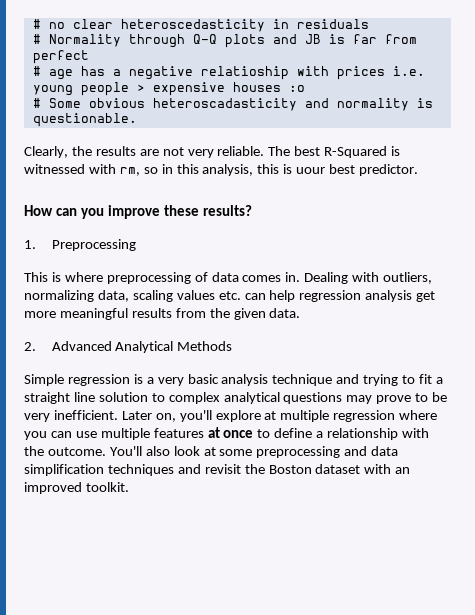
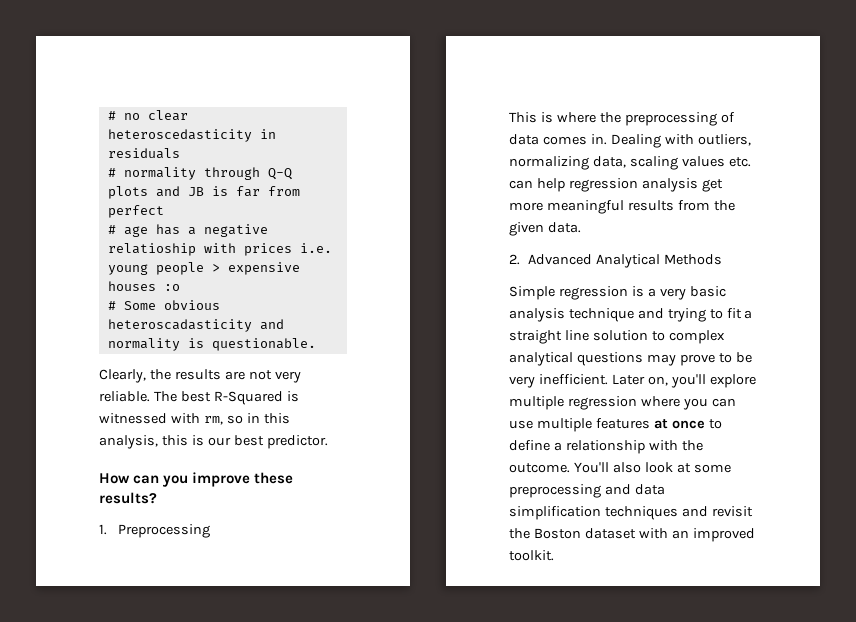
- # Normality through Q-Q plots and JB is far from perfect
+ # normality through Q-Q plots and JB is far from perfect
- The best R-Squared is witnessed with rm, so in this analysis, this is uour best predictor.
+ The best R-Squared is witnessed with rm, so in this analysis, this is our best predictor.
- This is where preprocessing of data comes in.
+ This is where the preprocessing of data comes in.
- Later on, you'll explore at multiple regression where you can use multiple features at once to define a relationship with the outcome.
+ Later on, you'll explore multiple regression where you can use multiple features at once to define a relationship with the outcome.

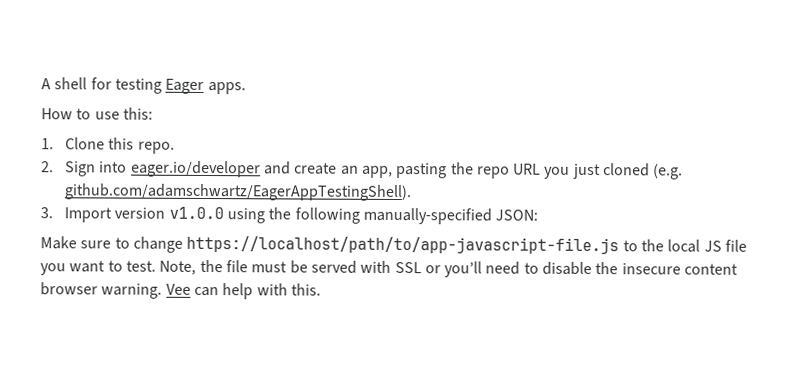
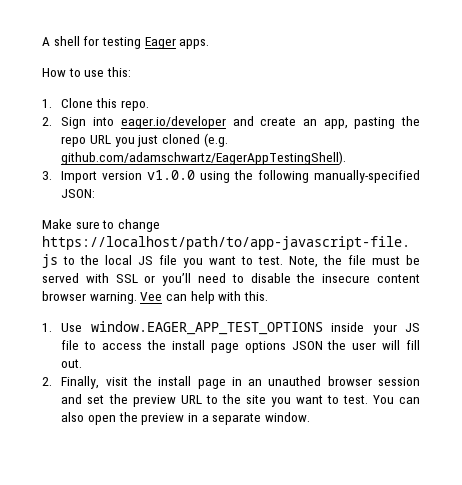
+ 1. Use window.EAGER_APP_TEST_OPTIONS inside your JS file to access the install page options JSON the user will fill out.
+ 2. Finally, visit the install page in an unauthed browser session and set the preview URL to the site you want to test. You can also open the preview in a separate window.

--------

Exercise objective: Begin at the first line of the entries and stop after the line holding "you'll explore multiple"; repeat those lines exactly, but not the pictures.

Solution to the exercise:
- # Normality through Q-Q plots and JB is far from perfect
+ # normality through Q-Q plots and JB is far from perfect
- The best R-Squared is witnessed with rm, so in this analysis, this is uour best predictor.
+ The best R-Squared is witnessed with rm, so in this analysis, this is our best predictor.
- This is where preprocessing of data comes in.
+ This is where the preprocessing of data comes in.
- Later on, you'll explore at multiple regression where you can use multiple features at once to define a relationship with the outcome.
+ Later on, you'll explore multiple regression where you can use multiple features at once to define a relationship with the outcome.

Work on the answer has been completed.